Work instructions: Your reply is to be the lines below, exactly as written, with images omitted.
[Start of Attachment]
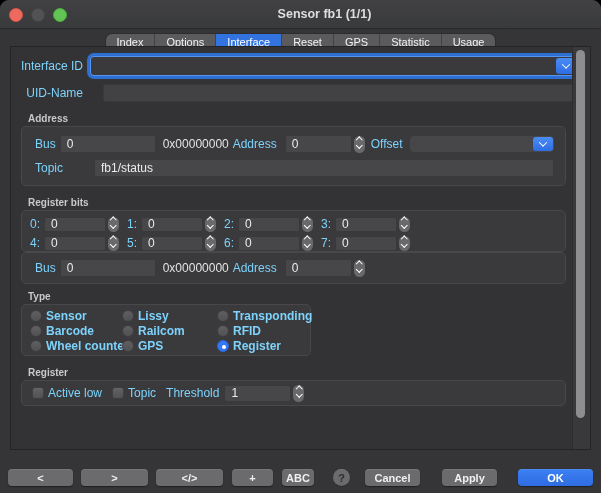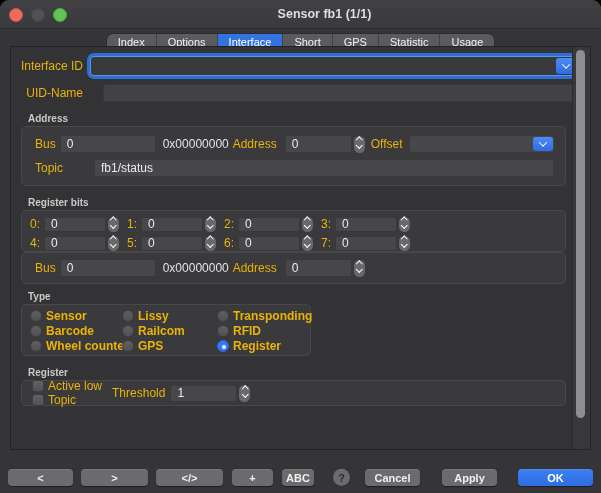--- a/index.html
+++ b/index.html
@@ -105,7 +105,7 @@
         <span class="tab">Index</span>
         <span class="tab">Options</span>
         <span class="tab active">Interface</span>
-        <span class="tab">Short</span>
+        <span class="tab">Reset</span>
         <span class="tab">GPS</span>
         <span class="tab">Statistic</span>
         <span class="tab">Usage</span>

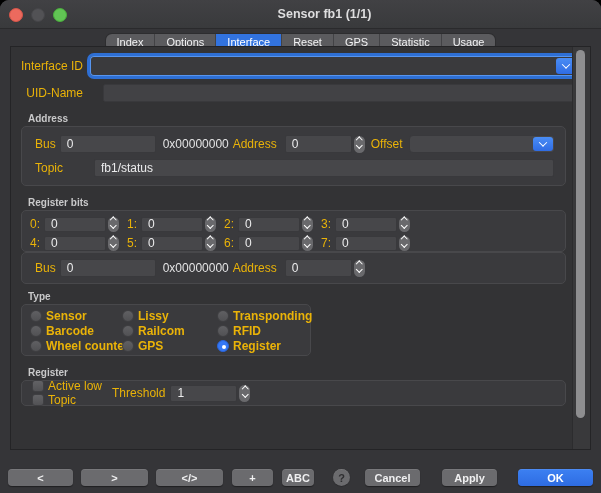--- a/index.html
+++ b/index.html
@@ -21,7 +21,7 @@
   .seg .tab.active{background:#3273df;color:#fff;}
   
   .panel{position:absolute;left:10px;right:10px;top:46px;bottom:43px;background:#333335;border:1px solid #242426;box-sizing:border-box;}
-  .lbl{font-size:12px;color:#eab308;white-space:nowrap;}
+  .lbl{font-size:12px;color:#7dd3fc;white-space:nowrap;}
   .row-if{display:flex;align-items:center;margin-top:8px;height:22px;}
   .fl{width:62px;text-align:right;margin-right:7px;flex:none;}
   

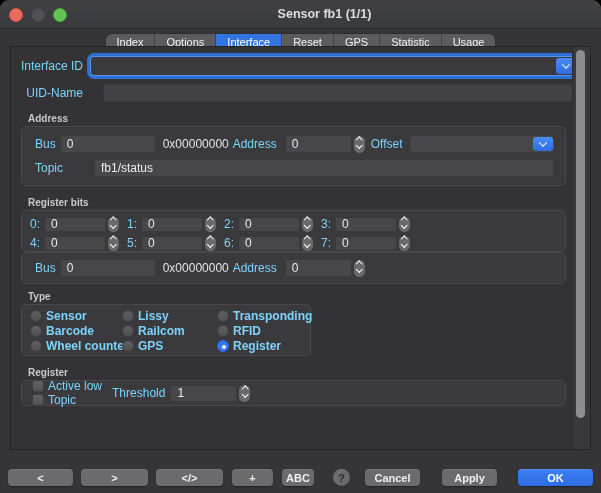--- a/index.html
+++ b/index.html
@@ -292,7 +292,7 @@
     <div class="group">
       <div class="group-label">Register</div>
       <div class="group-box obox">
-        <span id="opt-checks" style="display:inline-flex;align-items:flex-start;flex-direction:column;">
+        <span id="opt-checks" style="display:inline-flex;align-items:flex-end;">
             <span class="cb-item ml10">
               <span class="checkbox"></span>
               <span class="lbl">Active low</span>

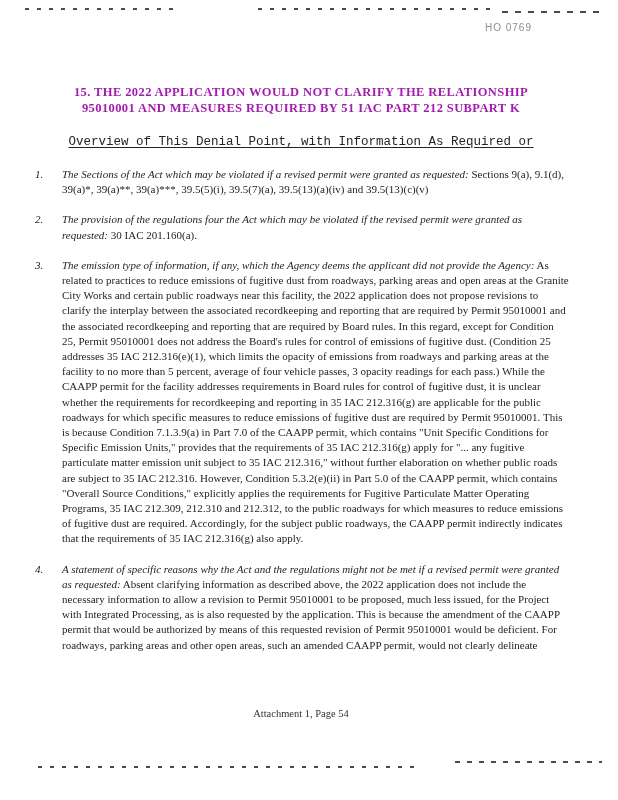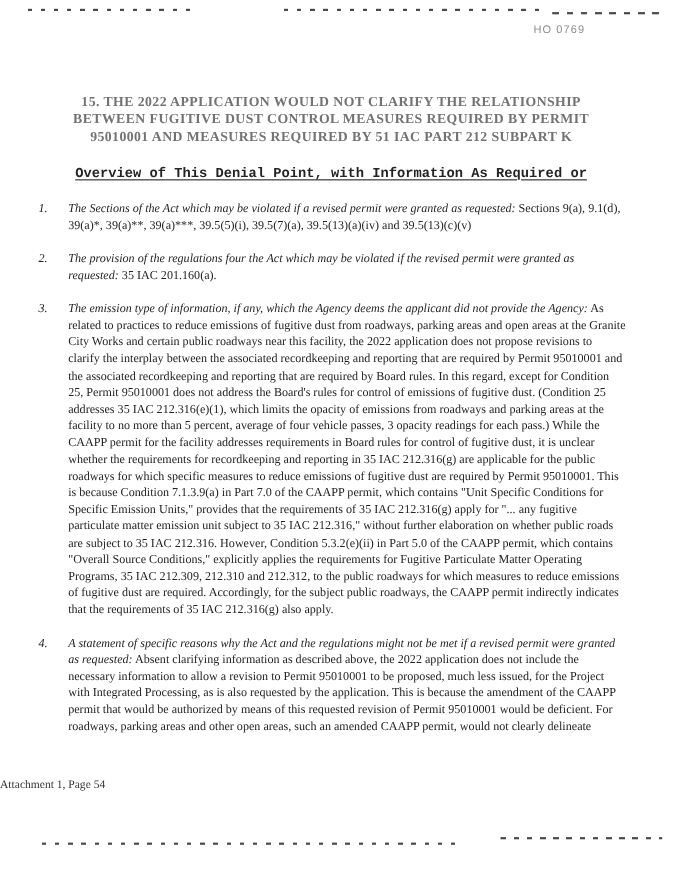--- a/index.html
+++ b/index.html
@@ -53,7 +53,7 @@
     font-size: 12.5px;
     line-height: 16px;
     letter-spacing: 0.4px;
-    color: #737373;
+    color: #a21caf;
   }
   .subheading {
     margin: 18px 30px 0 30px;

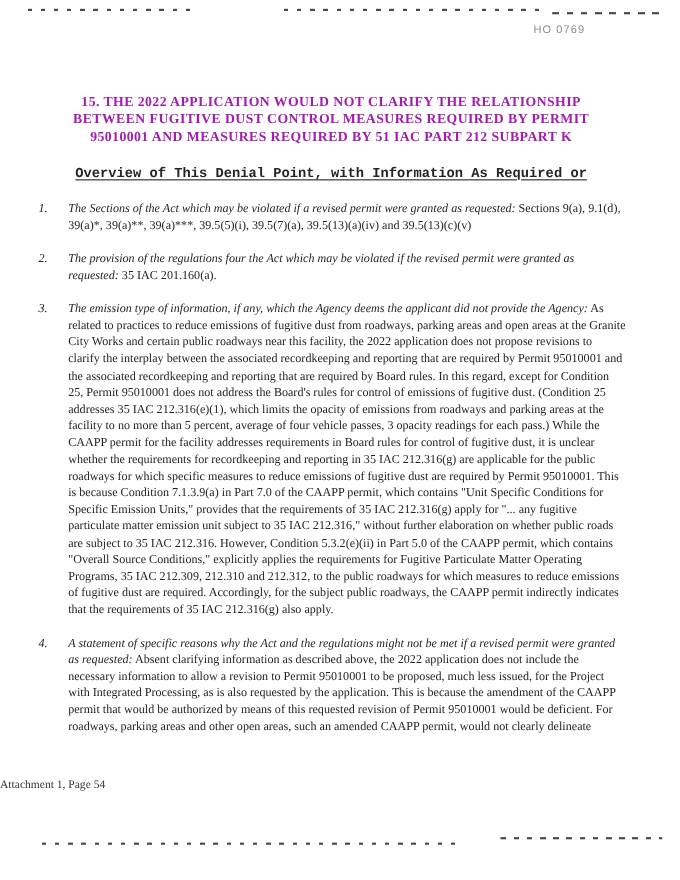--- a/index.html
+++ b/index.html
@@ -110,7 +110,6 @@
 
     <div class="heading">
       <div>15.  THE 2022 APPLICATION WOULD NOT CLARIFY THE RELATIONSHIP</div>
-      <div>BETWEEN FUGITIVE DUST CONTROL MEASURES REQUIRED BY PERMIT</div>
       <div>95010001 AND MEASURES REQUIRED BY 51 IAC PART 212 SUBPART K</div>
     </div>
 

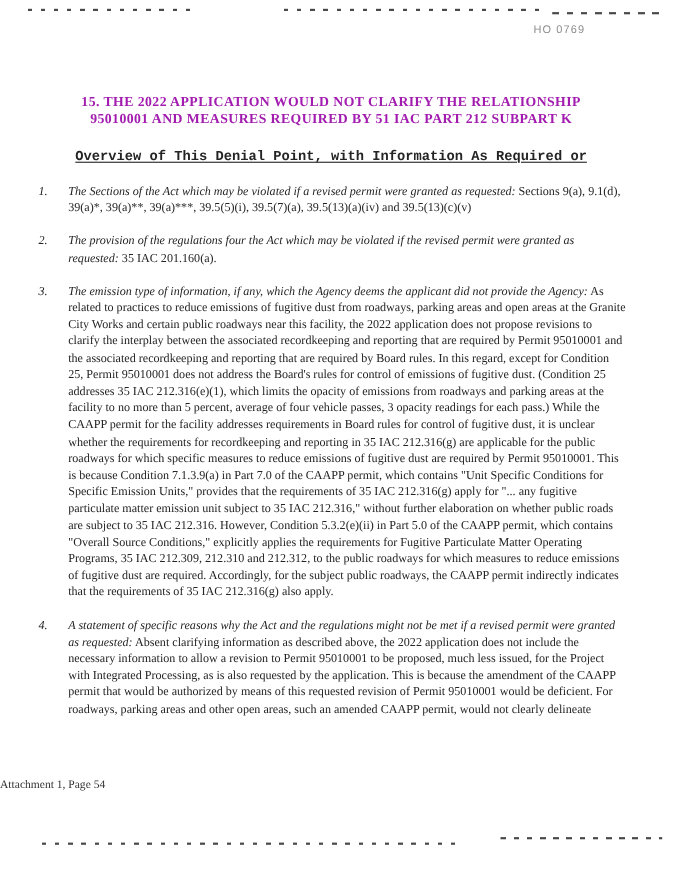--- a/index.html
+++ b/index.html
@@ -59,7 +59,7 @@
     margin: 18px 30px 0 30px;
     text-align: center;
     font-family: "Liberation Mono", monospace;
-    font-weight: bold;
+    font-weight: normal;
     font-size: 12.5px;
     line-height: 17px;
     color: #242424;

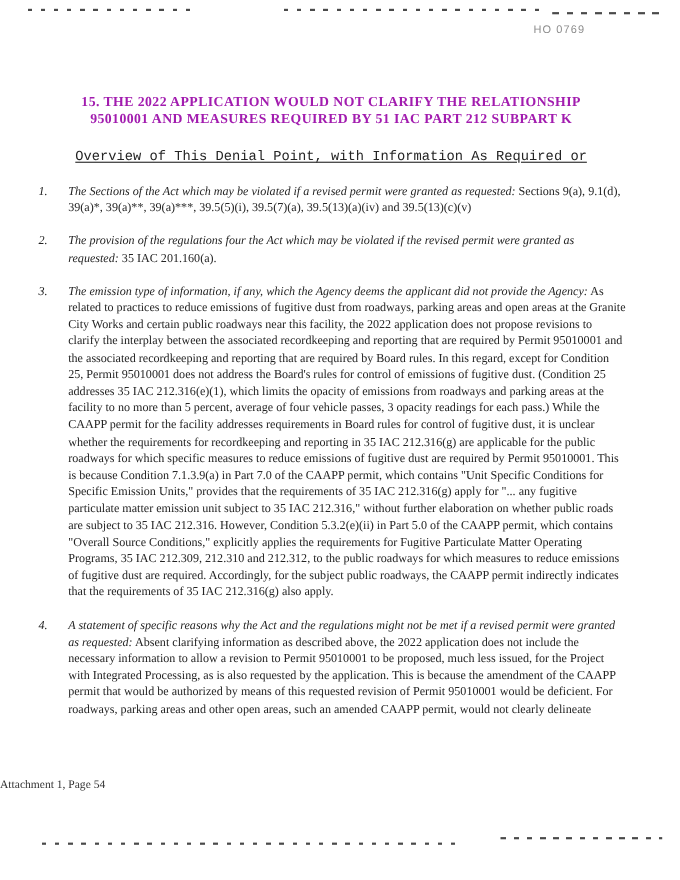--- a/index.html
+++ b/index.html
@@ -128,7 +128,7 @@
       <div class="item">
         <div class="item-num">2.</div>
         <div class="item-text"><span class="item-lead">The provision of the regulations four the Act which may be violated if the revised permit were granted as requested:</span>
-          <span class="item-body">35 IAC 201.160(a).</span></div>
+          <span class="item-body">30 IAC 201.160(a).</span></div>
       </div>
 
       <div class="item">

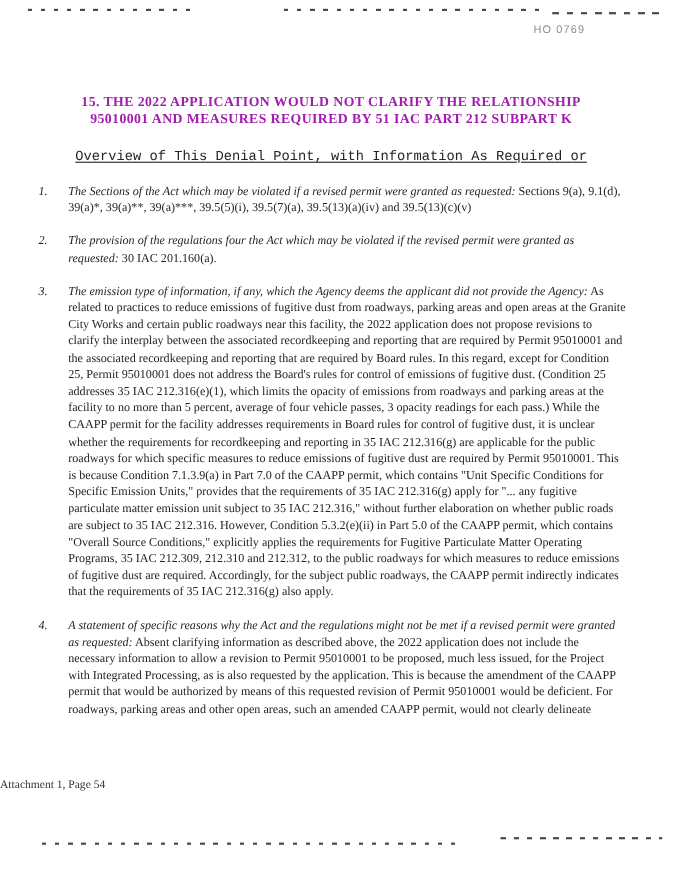--- a/index.html
+++ b/index.html
@@ -92,6 +92,7 @@
     left: 0;
     right: 0;
     top: 708px;
+    text-align: center;
     font-size: 10.5px;
     color: #333;
   }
[End of Attachment]
Written solution:
--- a/index.html
+++ b/index.html
@@ -105,7 +105,7 @@
         <span class="tab">Index</span>
         <span class="tab">Options</span>
         <span class="tab active">Interface</span>
-        <span class="tab">Short</span>
+        <span class="tab">Reset</span>
         <span class="tab">GPS</span>
         <span class="tab">Statistic</span>
         <span class="tab">Usage</span>

--- a/index.html
+++ b/index.html
@@ -21,7 +21,7 @@
   .seg .tab.active{background:#3273df;color:#fff;}
   
   .panel{position:absolute;left:10px;right:10px;top:46px;bottom:43px;background:#333335;border:1px solid #242426;box-sizing:border-box;}
-  .lbl{font-size:12px;color:#eab308;white-space:nowrap;}
+  .lbl{font-size:12px;color:#7dd3fc;white-space:nowrap;}
   .row-if{display:flex;align-items:center;margin-top:8px;height:22px;}
   .fl{width:62px;text-align:right;margin-right:7px;flex:none;}
   

--- a/index.html
+++ b/index.html
@@ -292,7 +292,7 @@
     <div class="group">
       <div class="group-label">Register</div>
       <div class="group-box obox">
-        <span id="opt-checks" style="display:inline-flex;align-items:flex-start;flex-direction:column;">
+        <span id="opt-checks" style="display:inline-flex;align-items:flex-end;">
             <span class="cb-item ml10">
               <span class="checkbox"></span>
               <span class="lbl">Active low</span>

--- a/index.html
+++ b/index.html
@@ -53,7 +53,7 @@
     font-size: 12.5px;
     line-height: 16px;
     letter-spacing: 0.4px;
-    color: #737373;
+    color: #a21caf;
   }
   .subheading {
     margin: 18px 30px 0 30px;

--- a/index.html
+++ b/index.html
@@ -110,7 +110,6 @@
 
     <div class="heading">
       <div>15.  THE 2022 APPLICATION WOULD NOT CLARIFY THE RELATIONSHIP</div>
-      <div>BETWEEN FUGITIVE DUST CONTROL MEASURES REQUIRED BY PERMIT</div>
       <div>95010001 AND MEASURES REQUIRED BY 51 IAC PART 212 SUBPART K</div>
     </div>
 

--- a/index.html
+++ b/index.html
@@ -59,7 +59,7 @@
     margin: 18px 30px 0 30px;
     text-align: center;
     font-family: "Liberation Mono", monospace;
-    font-weight: bold;
+    font-weight: normal;
     font-size: 12.5px;
     line-height: 17px;
     color: #242424;

--- a/index.html
+++ b/index.html
@@ -128,7 +128,7 @@
       <div class="item">
         <div class="item-num">2.</div>
         <div class="item-text"><span class="item-lead">The provision of the regulations four the Act which may be violated if the revised permit were granted as requested:</span>
-          <span class="item-body">35 IAC 201.160(a).</span></div>
+          <span class="item-body">30 IAC 201.160(a).</span></div>
       </div>
 
       <div class="item">

--- a/index.html
+++ b/index.html
@@ -92,6 +92,7 @@
     left: 0;
     right: 0;
     top: 708px;
+    text-align: center;
     font-size: 10.5px;
     color: #333;
   }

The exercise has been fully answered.